KRC Genk won afgelopen speeldag van RSC Anderlecht door doelpunten van de twee vleugelverdedigers: Joris Kayembe en Zakaria El Ouahdi. Het Nieuwsblad analyseerde of de Limburgers met het gevaar langs alle kanten écht een streepje voor heeft op de concurrentie.
KRC Genk is de leider in de Champions Play-Offs en de formatie van Thorsten Fink lijkt voorlopig op weg naar de titel. Het verschil met landskampioen Club Brugge bedraagt vier punten. Nu beginnen de backs ook nog te scoren bij de Limburgers…
Nadeel concurrentie
Volgens Jacky Peeters heeft KRC Genk weldegelijk een extra wapen in huis met hun veelzijdigheid. “Heel belangrijk. Beter zo dan dat je afhankelijk bent van twee à drie spitsen die vijftien of twintig doelpunten op een seizoen maken. Stel dat er iets met hen gebeurt, dan zit je in de penarie.”
KRC Genk kan op alle vlakken gevaarlijk zijn. “Nu blijft het gevaar van alle kanten komen, en dat is ook voor de tegenstrever een nadeel. Komt alle gevaar van één spits, dan is het zaak om één speler 100% uit de wedstrijd te houden, maar nu moet de tegenstander voor veel spelers opletten.”
Ideale combinatie
Tolu Arokodare (18 doelpunten), Hyeon-gyu Oh (9) en Jarne Steuckers (8) zijn de veelscorers en dan volgen er met Mujaid Sadick en Nikolas Sattlberger spelers die maar één keer wisten te scoren. Ook reservepionnen zoals Patrik Hrosovsky pikken geregeld een doelpunt mee. Enkel Matte Smets, Ibrahima Bangoura en Bryan Heynen konden nog niet scoren.

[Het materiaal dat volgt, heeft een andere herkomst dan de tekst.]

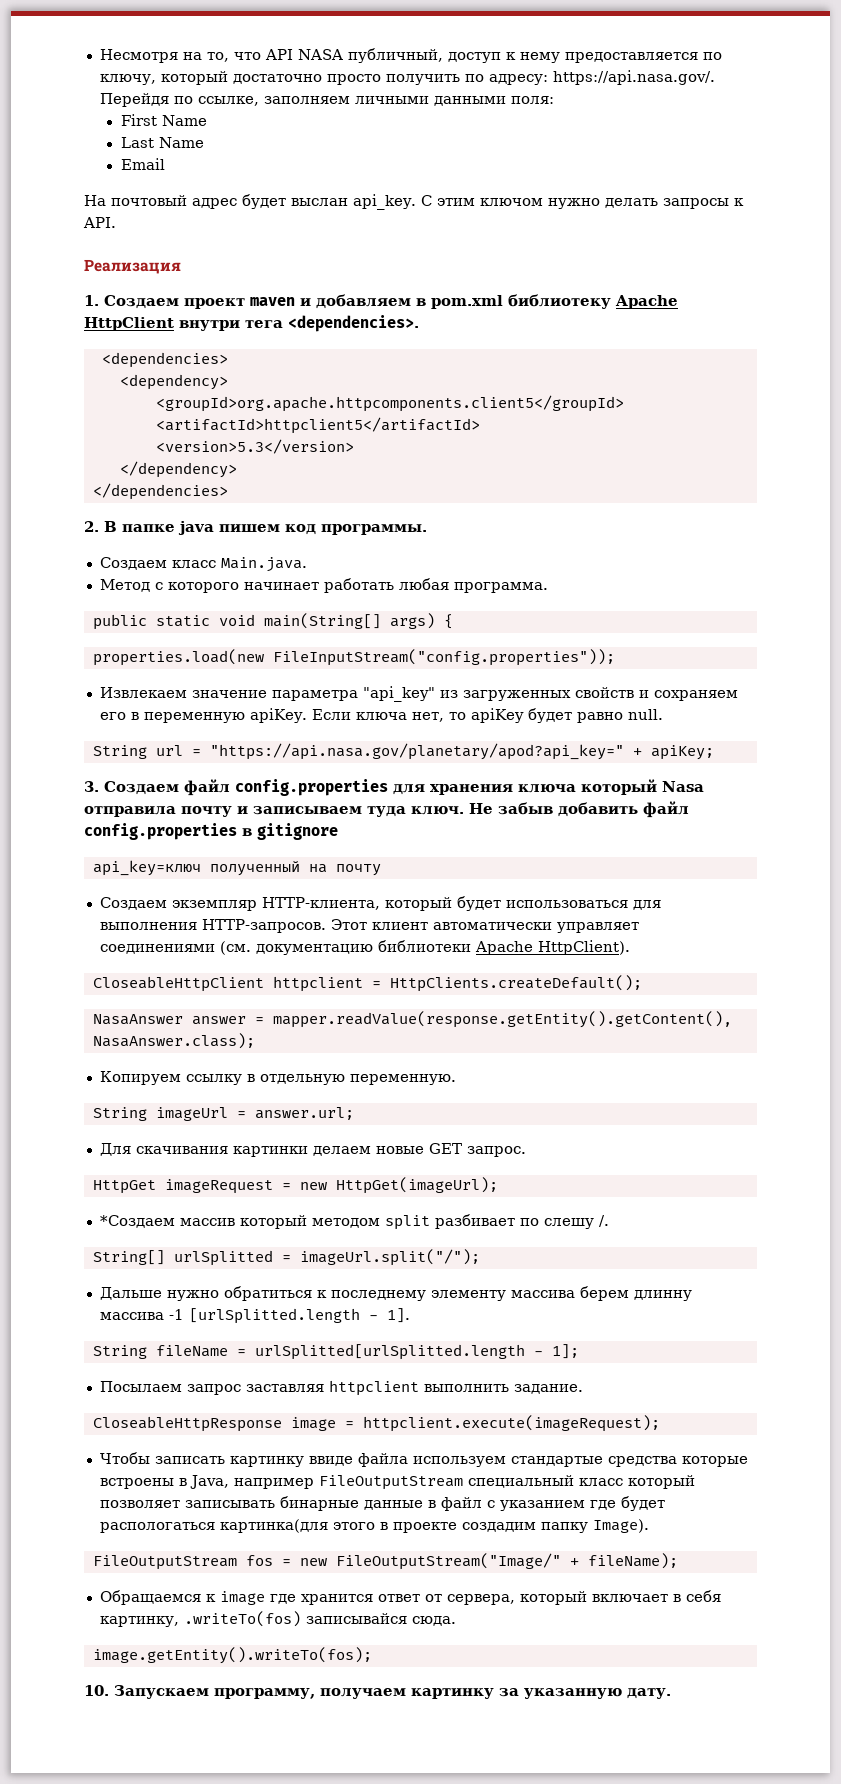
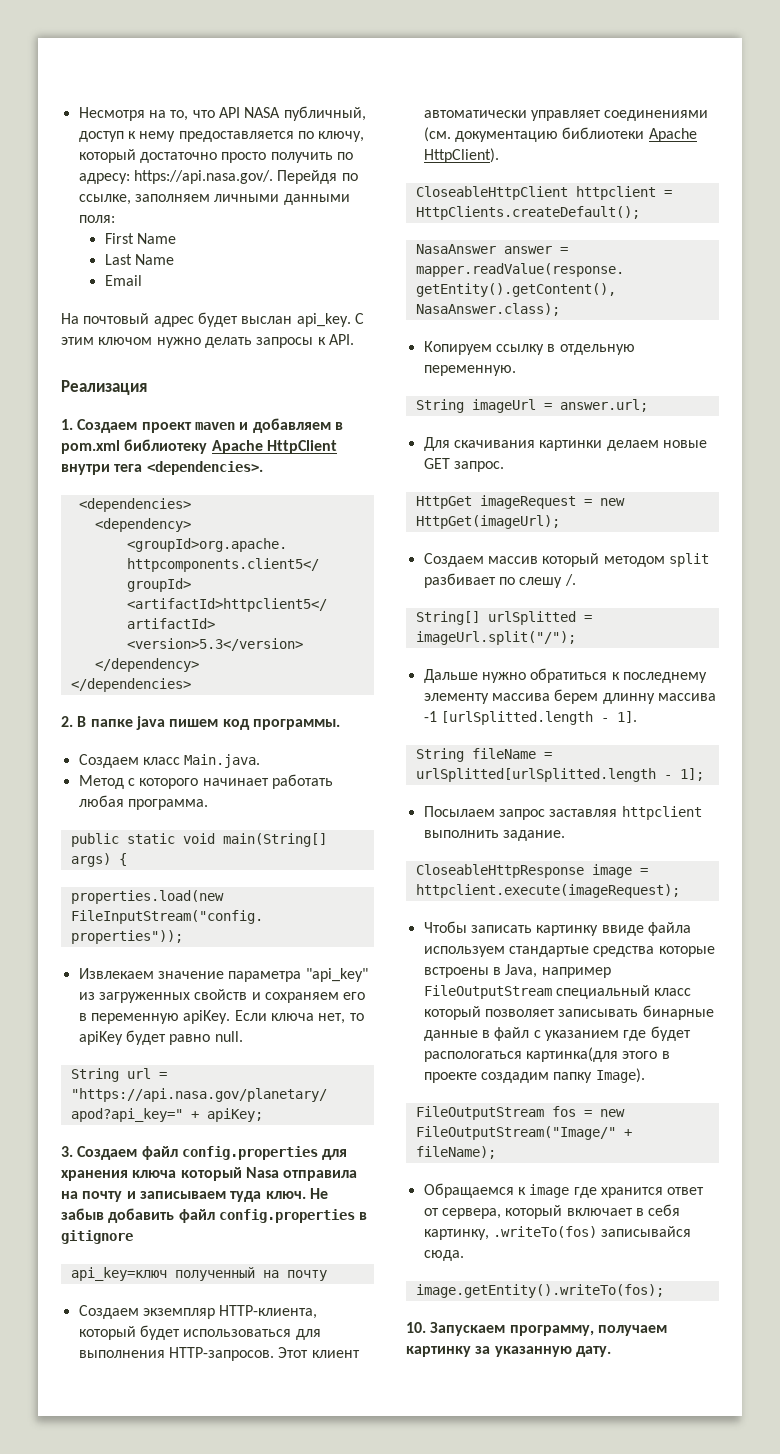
- 3. Создаем файл config.properties для хранения ключа который Nasa отправила почту и записываем туда ключ.
+ 3. Создаем файл config.properties для хранения ключа который Nasa отправила на почту и записываем туда ключ.
- *Создаем массив который методом split разбивает по слешу /.
+ Создаем массив который методом split разбивает по слешу /.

KRC Genk is klaar voor de titelstrijd. ‘Alles in acht genomen, lijkt Genk de ideale combinatie te hebben tussen een topschutter enerzijds, en een breedte in de doelpuntenproductie anderzijds, met spelers á la Oh, Steuckers en Hrosovsky. Ook in de Play-Offs zal het gevaar dus van overal blijven komen’, klinkt het.